2. Create an IAM user for SMTP authentication and obtain SMTP credentials in SMTP settings > Create SMTP credentials
![opening AWS SES console](../../images/self-hosting/configuration/email/email-aws-ses-console.png)
![creating AWS IAM SES user](../../images/self-hosting/configuration/email/email-aws-ses-user.png)
3. With your AWS SES SMTP credentials, you can now set up your SMTP environment variables:
```
SMTP_HOST=email-smtp.ap-northeast-1.amazonaws.com # SMTP endpoint obtained from SMTP settings
SMTP_USERNAME=xxx # your SMTP username
SMTP_PASSWORD=xxx # your SMTP password
SMTP_PORT=587
SMTP_SECURE=true
SMTP_FROM_ADDRESS=hey@example.com # your email address being used to send out emails
SMTP_FROM_NAME=Infisical
```
<Info>
Remember that you will need to restart Infisical for this to work properly.
</Info>
</Accordion>
<Accordion title="SocketLabs">
1. Create an account and configure [SocketLabs](https://www.socketlabs.com/) to send emails.
2. From the dashboard, navigate to SMTP Credentials > SMTP & APIs > SMTP Credentials to obtain your SocketLabs SMTP credentials.
![opening SocketLabs dashboard](../../images/self-hosting/configuration/email/email-socketlabs-dashboard.png)

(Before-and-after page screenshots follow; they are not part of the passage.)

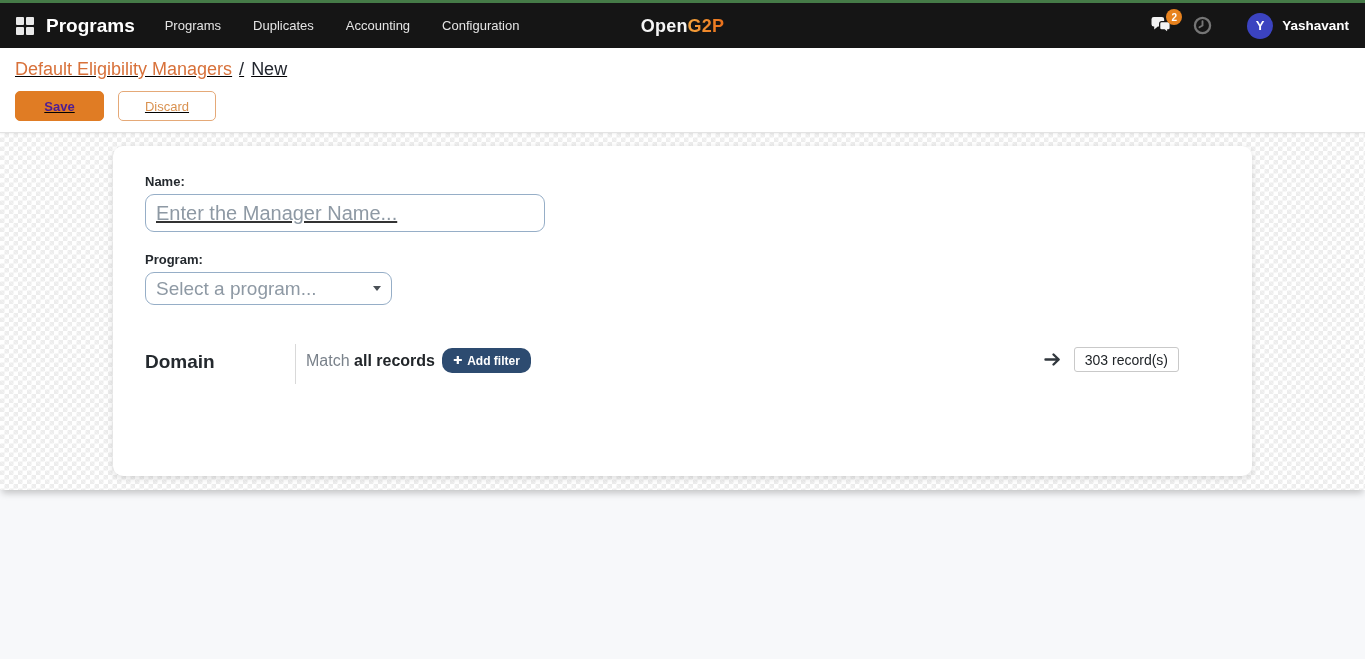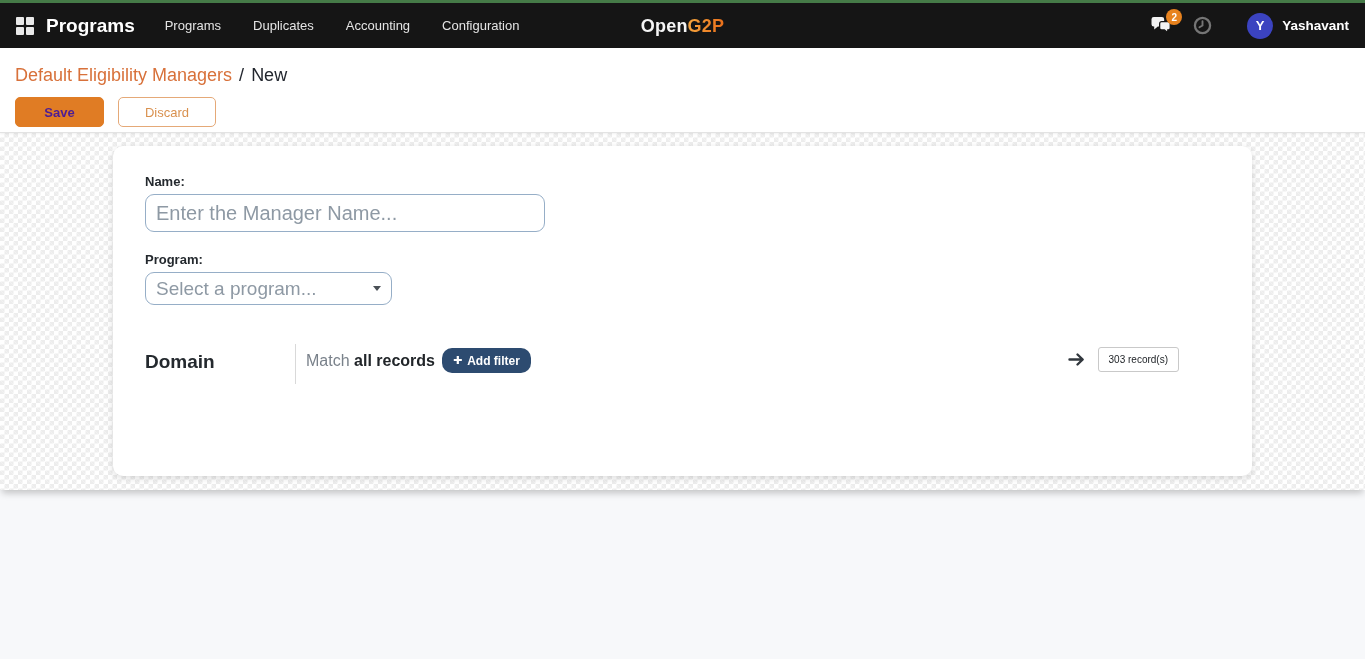"Default Eligibility Managers" .control-panel { padding: 17px 15px 10px 15px -> 11px 15px 10px 15px; text-decoration: none -> underline }
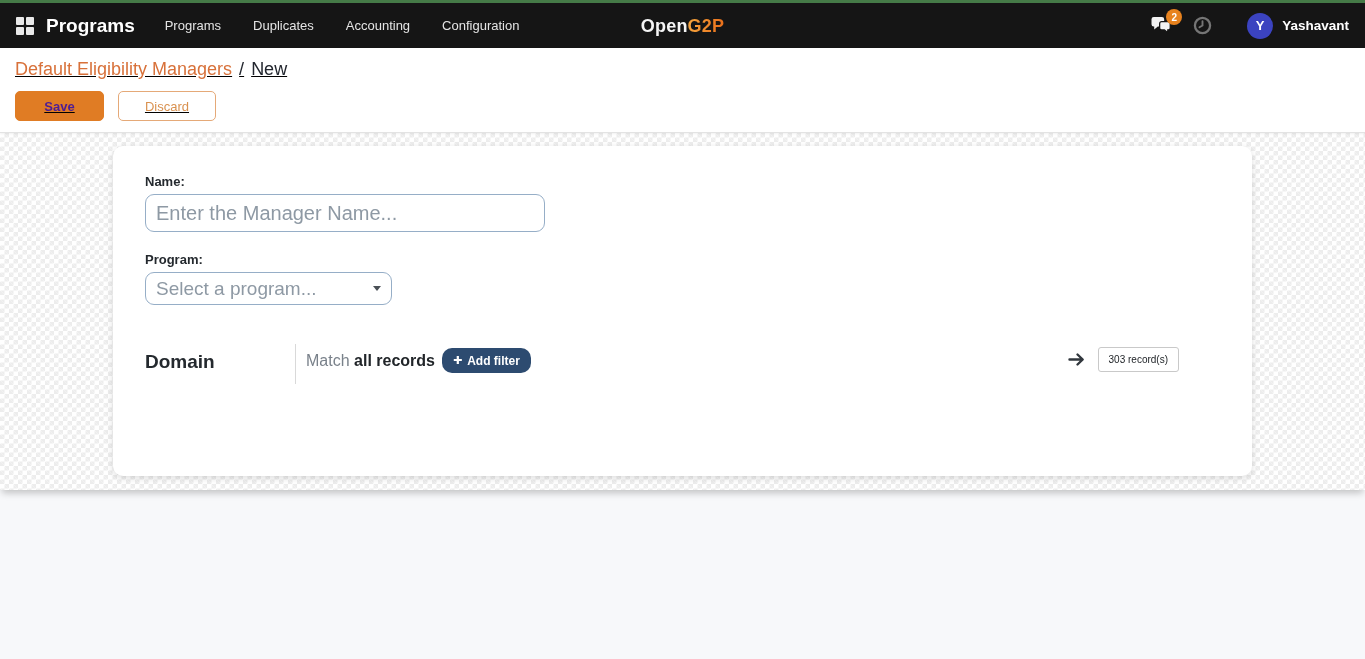"Enter the Manager Name..." .name-input { text-decoration: none -> underline }
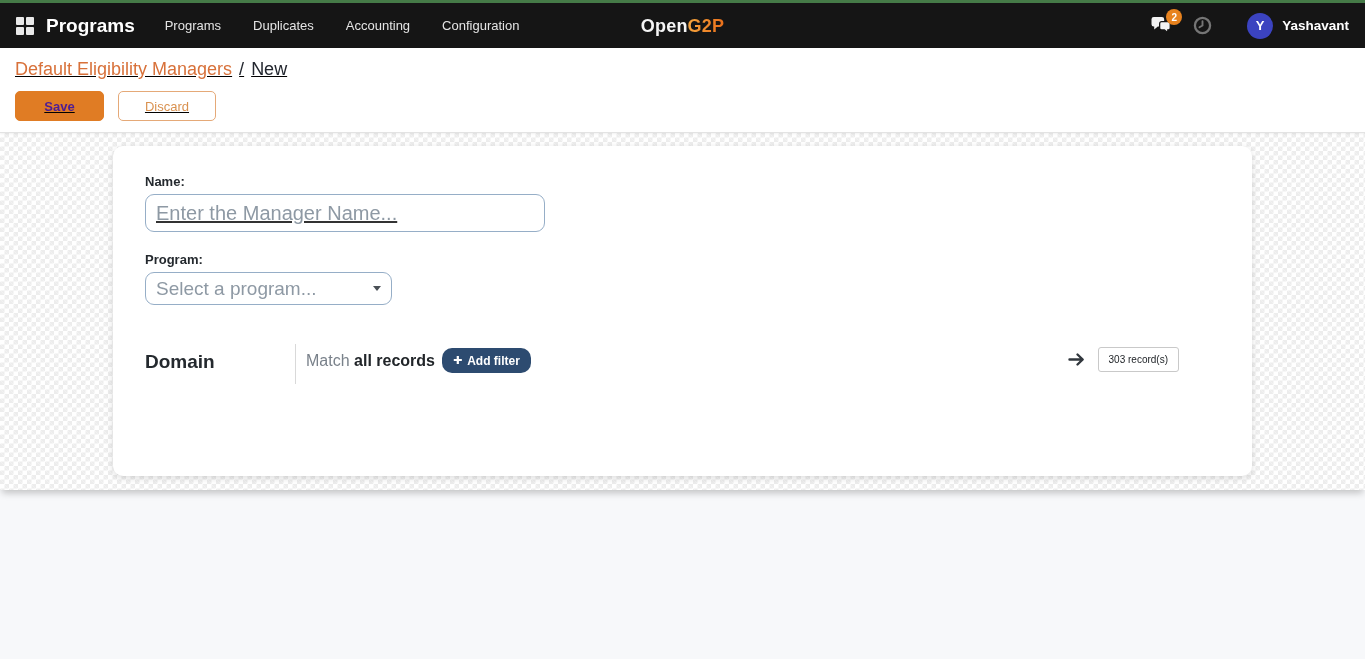"303 record(s)" .btn-records { font-size: 10px -> 14px }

![obtaining SocketLabs credentials](../../images/self-hosting/configuration/email/email-socketlabs-credentials.png)
3. With your SocketLabs SMTP credentials, you can now set up your SMTP environment variables:
```
SMTP_HOST=smtp.socketlabs.com
SMTP_USERNAME=username # obtained from your credentials
SMTP_PASSWORD=password # obtained from your credentials
SMTP_PORT=587
SMTP_SECURE=true
SMTP_FROM_ADDRESS=hey@example.com # your email address being used to send out emails
SMTP_FROM_NAME=Infisical
```
<Note>
The `SMTP_FROM_ADDRESS` environment variable should be an email for an
authenticated domain under Configuration > Domain Management in SocketLabs.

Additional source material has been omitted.